* **Problem to solve**: Your answer must be the records below, given again exactly, with no pictures in it.

* **Dataset entries**:
━━━━━━━━━━━━━━━━━━━━
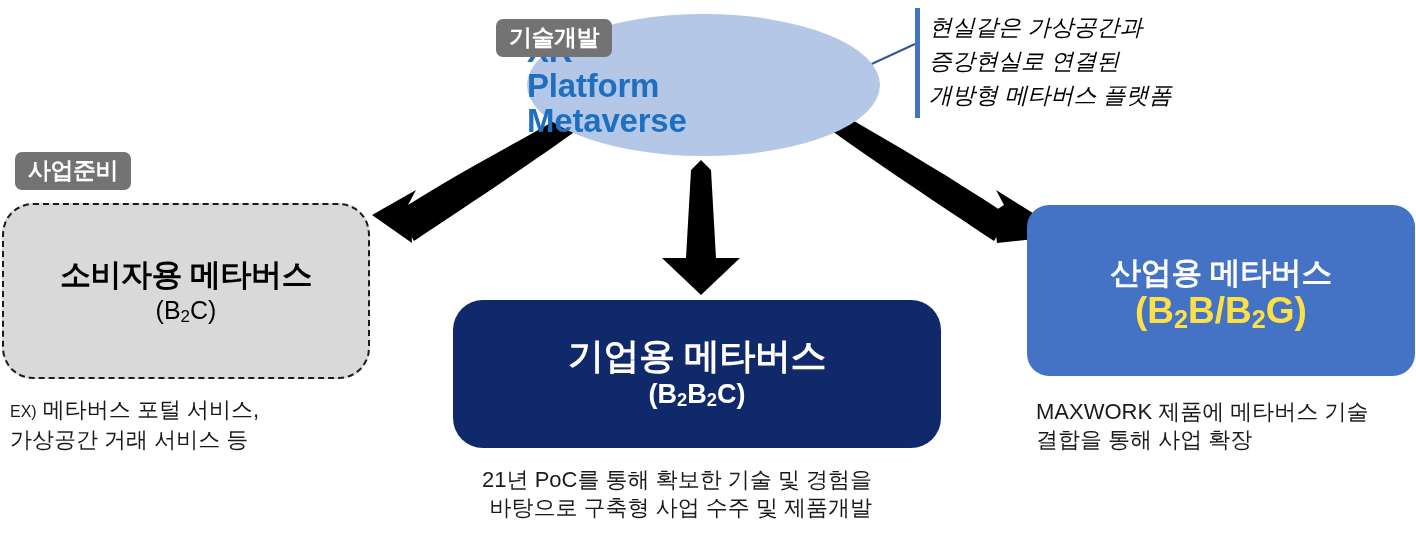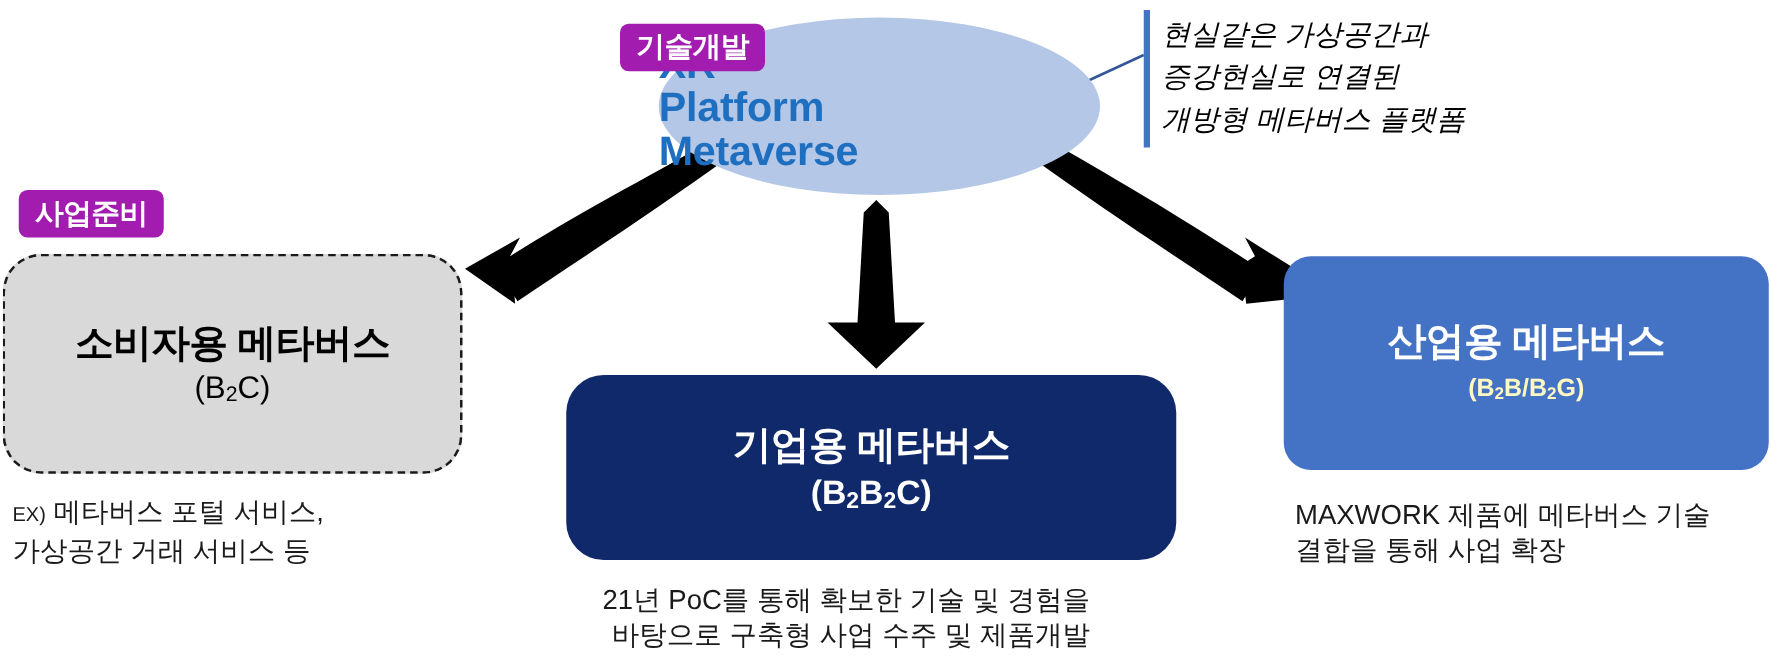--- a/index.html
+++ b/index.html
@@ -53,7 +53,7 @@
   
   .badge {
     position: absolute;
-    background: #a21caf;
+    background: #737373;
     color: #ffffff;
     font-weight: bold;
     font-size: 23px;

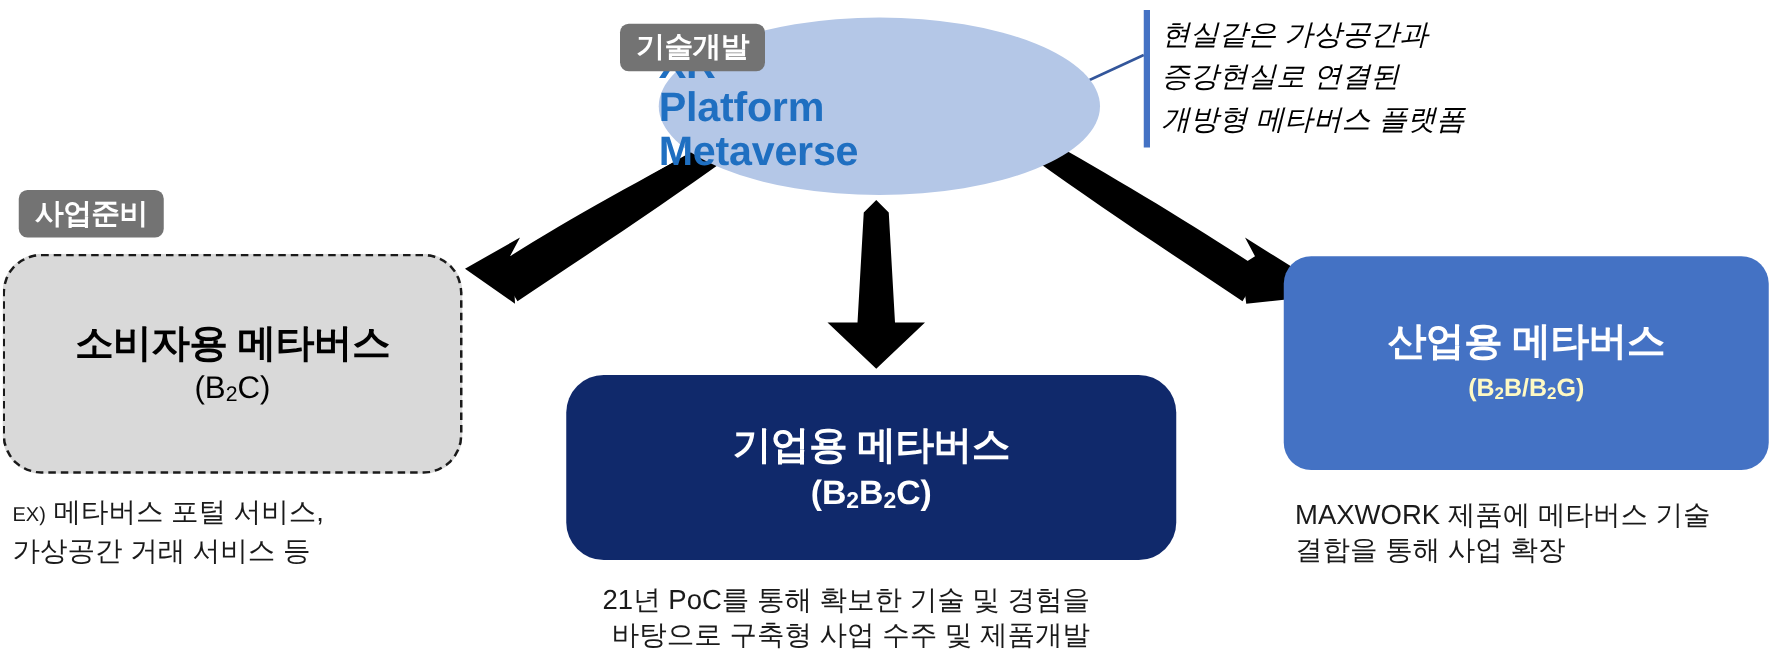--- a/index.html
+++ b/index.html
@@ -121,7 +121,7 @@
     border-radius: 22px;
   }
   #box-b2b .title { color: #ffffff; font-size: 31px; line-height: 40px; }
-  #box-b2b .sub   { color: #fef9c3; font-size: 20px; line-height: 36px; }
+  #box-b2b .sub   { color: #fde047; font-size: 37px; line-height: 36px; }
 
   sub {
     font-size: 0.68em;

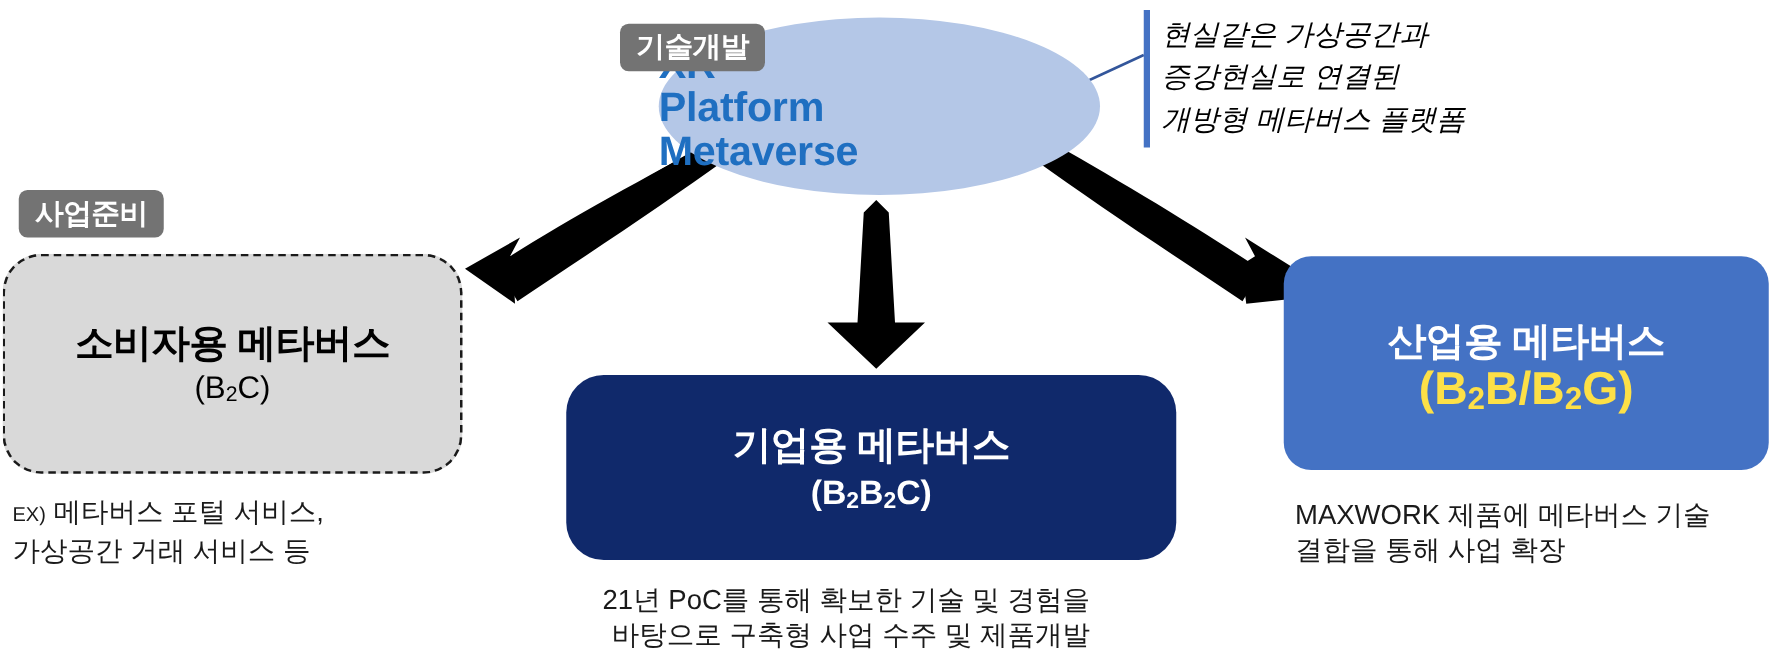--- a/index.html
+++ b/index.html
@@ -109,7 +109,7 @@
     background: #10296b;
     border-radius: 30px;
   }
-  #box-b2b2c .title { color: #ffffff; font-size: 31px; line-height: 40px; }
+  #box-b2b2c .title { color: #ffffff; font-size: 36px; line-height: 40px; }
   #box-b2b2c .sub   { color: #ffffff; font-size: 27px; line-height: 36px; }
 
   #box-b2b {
━━━━━━━━━━━━━━━━━━━━
* **Answer box**:
--- a/index.html
+++ b/index.html
@@ -53,7 +53,7 @@
   
   .badge {
     position: absolute;
-    background: #a21caf;
+    background: #737373;
     color: #ffffff;
     font-weight: bold;
     font-size: 23px;

--- a/index.html
+++ b/index.html
@@ -121,7 +121,7 @@
     border-radius: 22px;
   }
   #box-b2b .title { color: #ffffff; font-size: 31px; line-height: 40px; }
-  #box-b2b .sub   { color: #fef9c3; font-size: 20px; line-height: 36px; }
+  #box-b2b .sub   { color: #fde047; font-size: 37px; line-height: 36px; }
 
   sub {
     font-size: 0.68em;

--- a/index.html
+++ b/index.html
@@ -109,7 +109,7 @@
     background: #10296b;
     border-radius: 30px;
   }
-  #box-b2b2c .title { color: #ffffff; font-size: 31px; line-height: 40px; }
+  #box-b2b2c .title { color: #ffffff; font-size: 36px; line-height: 40px; }
   #box-b2b2c .sub   { color: #ffffff; font-size: 27px; line-height: 36px; }
 
   #box-b2b {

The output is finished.